- **GOAL OF THE EXERCISE**
Nothing in the entries may change when you repeat them, and no images may appear.

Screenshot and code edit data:
↓↓↓

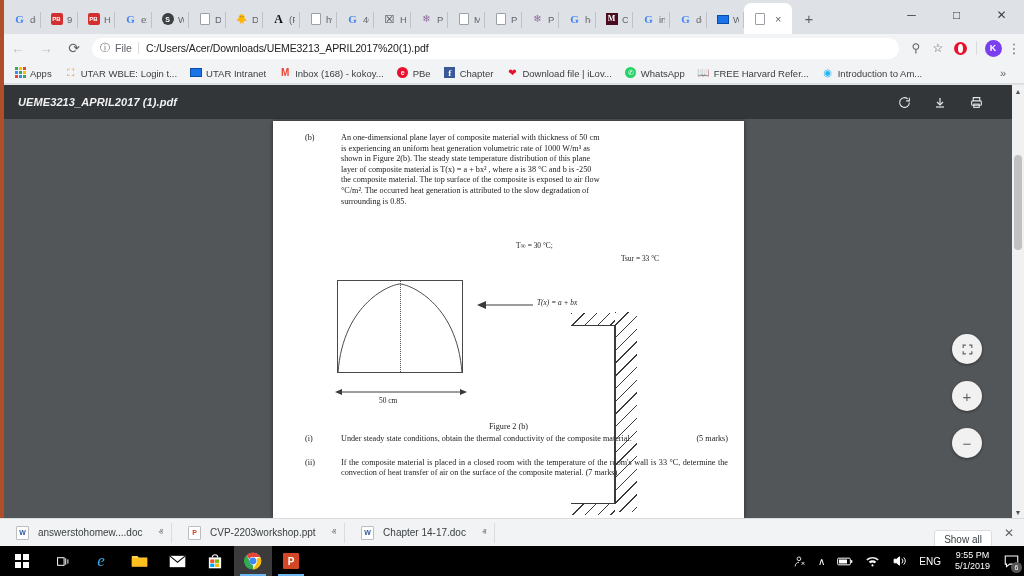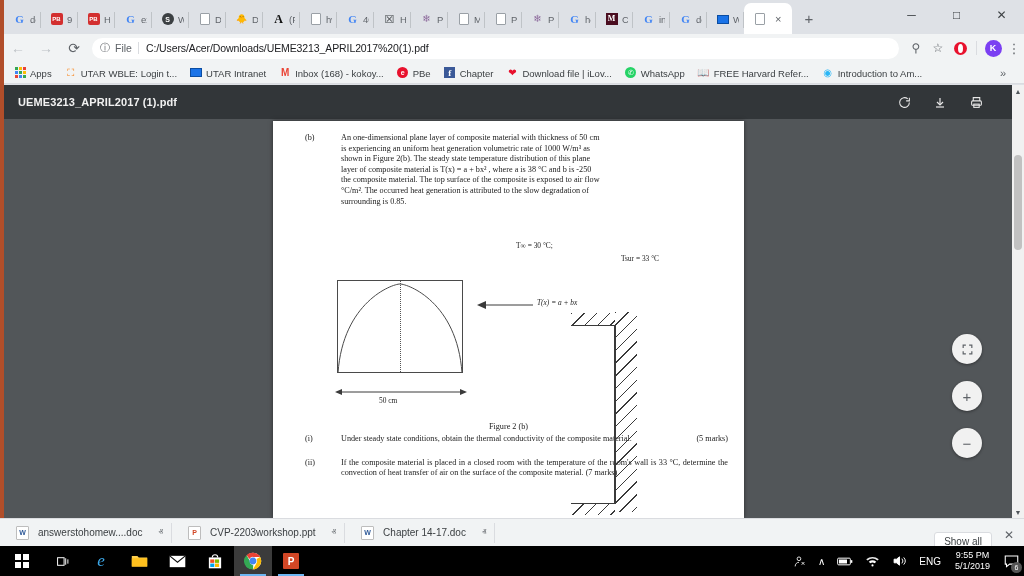--- a/index.html
+++ b/index.html
@@ -156,21 +156,21 @@
   
   .pdfviewer {
     position:absolute; left:4px; top:85px; right:0; bottom:0;
     background:#525659;
   }
   .pdf-toolbar {
     position:absolute; left:0; top:0; right:0; height:34px;
     background:#323639;
     display:flex; align-items:center;
   }
-  .pdf-title { color:#f1f1f1; font-size:11px; font-weight:bold; margin-left:14px; letter-spacing:0.1px;}
+  .pdf-title { color:#f1f1f1; font-size:11px; font-weight:bold; margin-left:14px; letter-spacing:0.1px;font-style:italic;}
   .pdf-page { position:absolute; left:0; right:0; text-align:center; color:#e8e8e8; font-size:10.5px;}
   .pdf-actions { position:absolute; right:40px; display:flex; align-items:center; gap:20px;}
   .pdf-actions .pa { color:#e8e8e8; font-size:13px; display:flex; align-items:center; justify-content:center; width:16px; height:16px;}
   .pdf-scrollbar {
     position:absolute; right:0; top:0; width:12px; bottom:0; background:#f1f1f1;
   }
   .pdf-scrollbar .track-up, .pdf-scrollbar .track-dn {
     position:absolute; left:0; width:12px; height:12px; background:#f1f1f1;
     display:flex; align-items:center; justify-content:center; font-size:7px; color:#50555a;
   }
@@ -217,21 +217,21 @@
     width:30px;height:30px;border-radius:50%;background:#f1f1f1;
     display:flex;align-items:center;justify-content:center;
     color:#5f6368; font-size:15px;
     box-shadow:0 1px 3px rgba(0,0,0,.4);
   }
 
   
   .shelf {
     position:absolute; left:0; top:518px; width:1024px; height:28px;
     background:#f1f3f4; border-top:1px solid #dadce0;
-    display:flex; 
+    display:flex; align-items:center;
   }
   .dl-item {
     display:flex; align-items:center; height:20px;
     margin-left:14px; padding-right:8px;
     font-size:10px; color:#3c4043;
     border-right:1px solid #dadce0;
     padding-left:2px;
   }
   .dl-item .dlicon {
     width:13px;height:14px;margin-right:9px;position:relative;

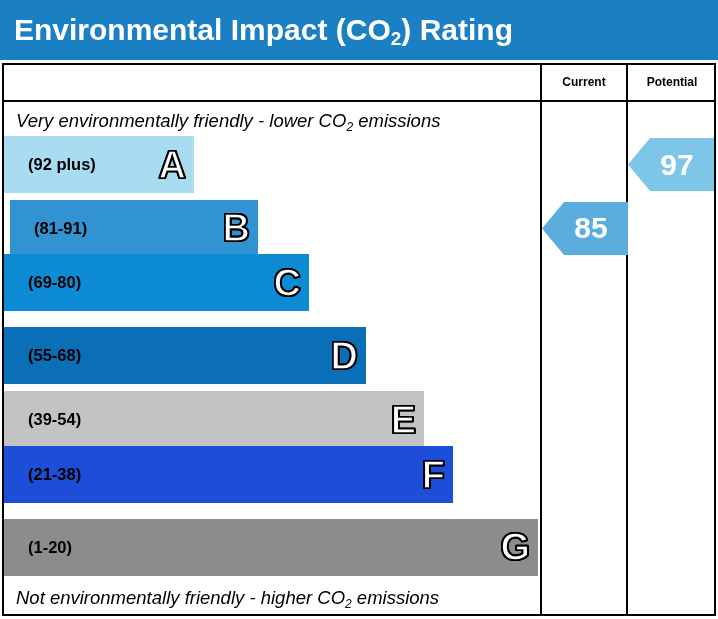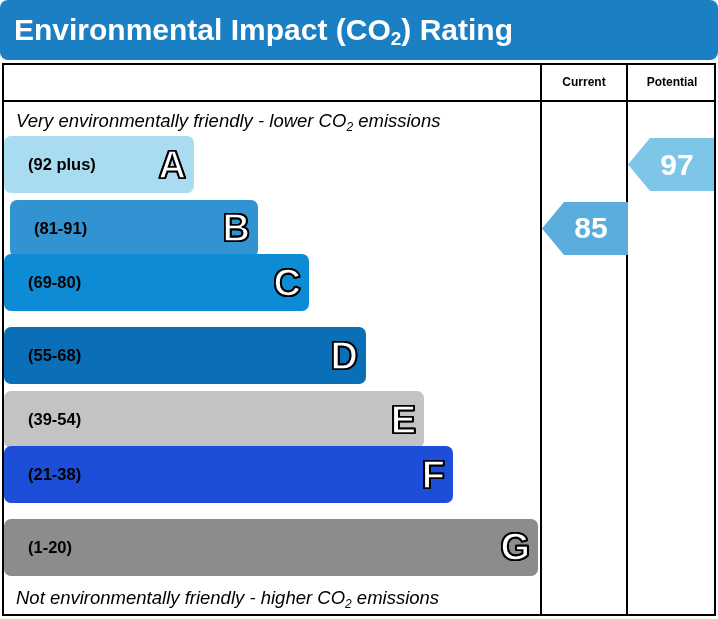--- a/index.html
+++ b/index.html
@@ -14,21 +14,20 @@
     width:718px;height:619px;
     box-sizing:border-box;
   }
   
   .title-bar{
     position:absolute;left:0;top:0;width:718px;height:60px;
     background:#1b7fc3;
     color:#ffffff;
     display:flex;align-items:center;
     box-sizing:border-box;
-    border-radius:8px;
   }
   .title-text{
     font-size:30px;font-weight:bold;
     padding-left:14px;
     letter-spacing:0px;
     white-space:nowrap;
   }
   .title-text sub{font-size:19px;vertical-align:baseline;position:relative;top:5px;}
 
   
@@ -62,21 +61,20 @@
   .caption sub{font-size:12px;vertical-align:baseline;position:relative;top:4px;}
   .caption.top{top:110px;}
   .caption.bottom{top:587px;}
 
   
   .bars{position:absolute;left:4px;top:136px;width:536px;height:447px;}
   .bar{
     position:absolute;left:0;height:57px;
     display:flex;align-items:center;
     box-sizing:border-box;
-    border-radius:7px;
   }
   .bar-range{
     font-size:16.5px;font-weight:bold;color:#000;
     padding-left:24px;white-space:nowrap;
   }
   .bar-letter{
     position:absolute;right:8px;top:50%;transform:translateY(-50%);
     font-size:38px;font-weight:bold;line-height:1;
     color:#ffffff;
     -webkit-text-stroke:1.6px #000;

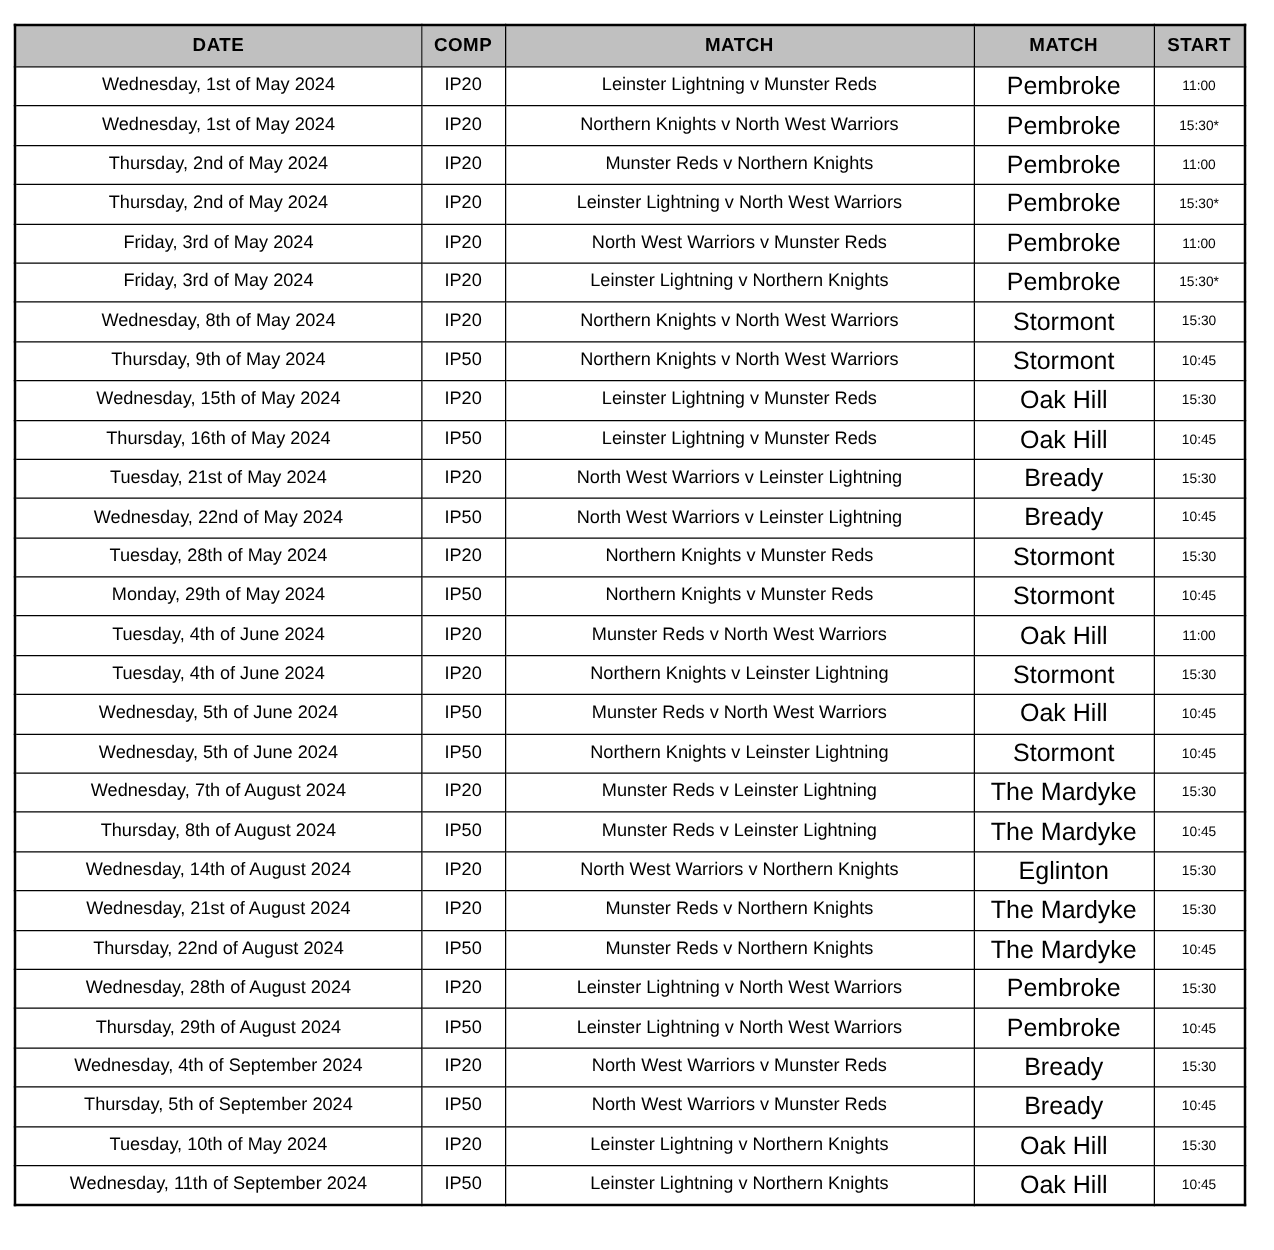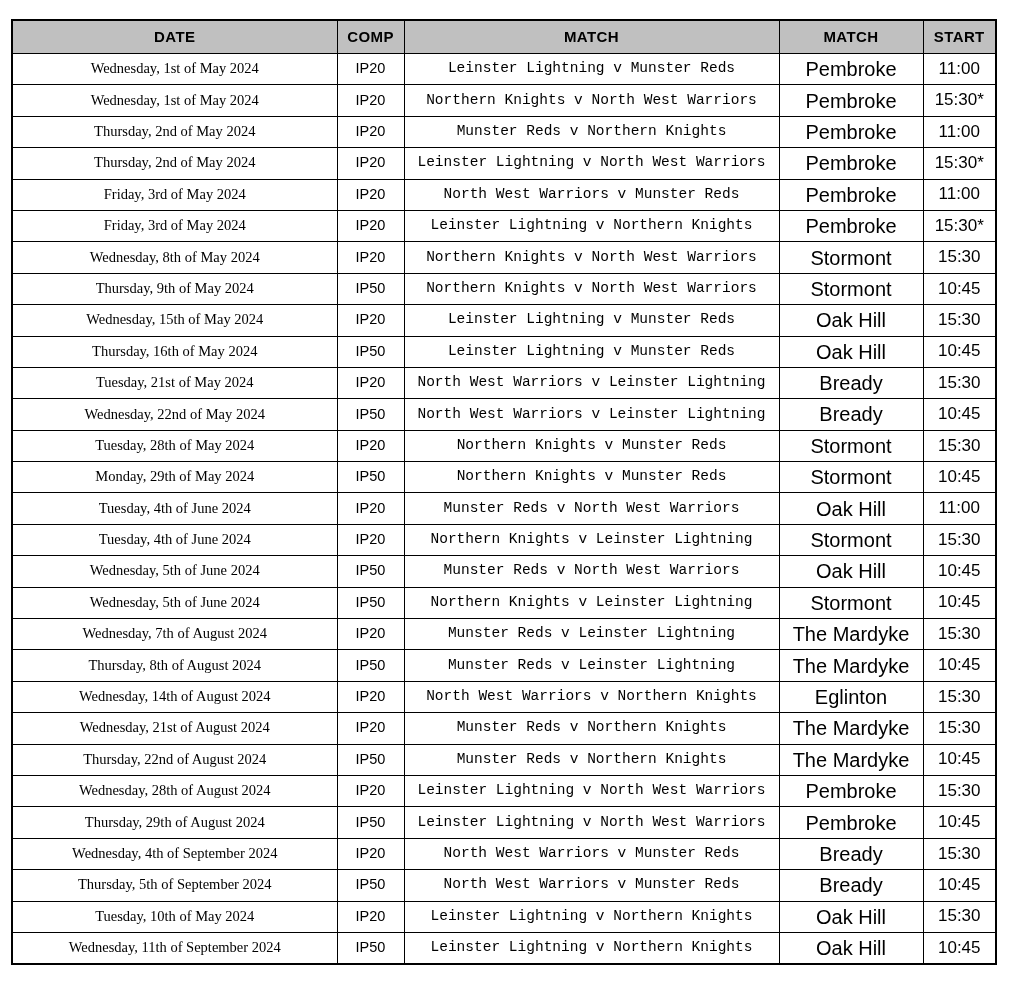--- a/index.html
+++ b/index.html
@@ -51,25 +51,25 @@
     height: 32px;
   }
 
   
   col.c-date  { width: 325px; }
   col.c-comp  { width: 67px; }
   col.c-match { width: 375px; }
   col.c-venue { width: 144px; }
   col.c-start { width: 73px; }
 
-  table.fixtures tbody td.date  { font-size: 14.5px; font-family: Liberation Serif, serif; }
+  table.fixtures tbody td.date  { font-size: 14.5px; }
   table.fixtures tbody td.comp  { font-size: 14.5px; }
-  table.fixtures tbody td.match { font-size: 14.5px; font-family: Liberation Mono, monospace; }
+  table.fixtures tbody td.match { font-size: 14.5px; }
   table.fixtures tbody td.venue { font-size: 20px; }
-  table.fixtures tbody td.start { font-size: 17px; }
+  table.fixtures tbody td.start { font-size: 11px; }
 </style>
 </head>
 <body>
 
 <div id="fixture-table-wrap">
   <table class="fixtures">
     <colgroup>
       <col class="c-date">
       <col class="c-comp">
       <col class="c-match">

↑↑↑

- **RESULT FOR THIS TASK**
--- a/index.html
+++ b/index.html
@@ -156,21 +156,21 @@
   
   .pdfviewer {
     position:absolute; left:4px; top:85px; right:0; bottom:0;
     background:#525659;
   }
   .pdf-toolbar {
     position:absolute; left:0; top:0; right:0; height:34px;
     background:#323639;
     display:flex; align-items:center;
   }
-  .pdf-title { color:#f1f1f1; font-size:11px; font-weight:bold; margin-left:14px; letter-spacing:0.1px;}
+  .pdf-title { color:#f1f1f1; font-size:11px; font-weight:bold; margin-left:14px; letter-spacing:0.1px;font-style:italic;}
   .pdf-page { position:absolute; left:0; right:0; text-align:center; color:#e8e8e8; font-size:10.5px;}
   .pdf-actions { position:absolute; right:40px; display:flex; align-items:center; gap:20px;}
   .pdf-actions .pa { color:#e8e8e8; font-size:13px; display:flex; align-items:center; justify-content:center; width:16px; height:16px;}
   .pdf-scrollbar {
     position:absolute; right:0; top:0; width:12px; bottom:0; background:#f1f1f1;
   }
   .pdf-scrollbar .track-up, .pdf-scrollbar .track-dn {
     position:absolute; left:0; width:12px; height:12px; background:#f1f1f1;
     display:flex; align-items:center; justify-content:center; font-size:7px; color:#50555a;
   }
@@ -217,21 +217,21 @@
     width:30px;height:30px;border-radius:50%;background:#f1f1f1;
     display:flex;align-items:center;justify-content:center;
     color:#5f6368; font-size:15px;
     box-shadow:0 1px 3px rgba(0,0,0,.4);
   }
 
   
   .shelf {
     position:absolute; left:0; top:518px; width:1024px; height:28px;
     background:#f1f3f4; border-top:1px solid #dadce0;
-    display:flex; 
+    display:flex; align-items:center;
   }
   .dl-item {
     display:flex; align-items:center; height:20px;
     margin-left:14px; padding-right:8px;
     font-size:10px; color:#3c4043;
     border-right:1px solid #dadce0;
     padding-left:2px;
   }
   .dl-item .dlicon {
     width:13px;height:14px;margin-right:9px;position:relative;

--- a/index.html
+++ b/index.html
@@ -14,21 +14,20 @@
     width:718px;height:619px;
     box-sizing:border-box;
   }
   
   .title-bar{
     position:absolute;left:0;top:0;width:718px;height:60px;
     background:#1b7fc3;
     color:#ffffff;
     display:flex;align-items:center;
     box-sizing:border-box;
-    border-radius:8px;
   }
   .title-text{
     font-size:30px;font-weight:bold;
     padding-left:14px;
     letter-spacing:0px;
     white-space:nowrap;
   }
   .title-text sub{font-size:19px;vertical-align:baseline;position:relative;top:5px;}
 
   
@@ -62,21 +61,20 @@
   .caption sub{font-size:12px;vertical-align:baseline;position:relative;top:4px;}
   .caption.top{top:110px;}
   .caption.bottom{top:587px;}
 
   
   .bars{position:absolute;left:4px;top:136px;width:536px;height:447px;}
   .bar{
     position:absolute;left:0;height:57px;
     display:flex;align-items:center;
     box-sizing:border-box;
-    border-radius:7px;
   }
   .bar-range{
     font-size:16.5px;font-weight:bold;color:#000;
     padding-left:24px;white-space:nowrap;
   }
   .bar-letter{
     position:absolute;right:8px;top:50%;transform:translateY(-50%);
     font-size:38px;font-weight:bold;line-height:1;
     color:#ffffff;
     -webkit-text-stroke:1.6px #000;

--- a/index.html
+++ b/index.html
@@ -51,25 +51,25 @@
     height: 32px;
   }
 
   
   col.c-date  { width: 325px; }
   col.c-comp  { width: 67px; }
   col.c-match { width: 375px; }
   col.c-venue { width: 144px; }
   col.c-start { width: 73px; }
 
-  table.fixtures tbody td.date  { font-size: 14.5px; font-family: Liberation Serif, serif; }
+  table.fixtures tbody td.date  { font-size: 14.5px; }
   table.fixtures tbody td.comp  { font-size: 14.5px; }
-  table.fixtures tbody td.match { font-size: 14.5px; font-family: Liberation Mono, monospace; }
+  table.fixtures tbody td.match { font-size: 14.5px; }
   table.fixtures tbody td.venue { font-size: 20px; }
-  table.fixtures tbody td.start { font-size: 17px; }
+  table.fixtures tbody td.start { font-size: 11px; }
 </style>
 </head>
 <body>
 
 <div id="fixture-table-wrap">
   <table class="fixtures">
     <colgroup>
       <col class="c-date">
       <col class="c-comp">
       <col class="c-match">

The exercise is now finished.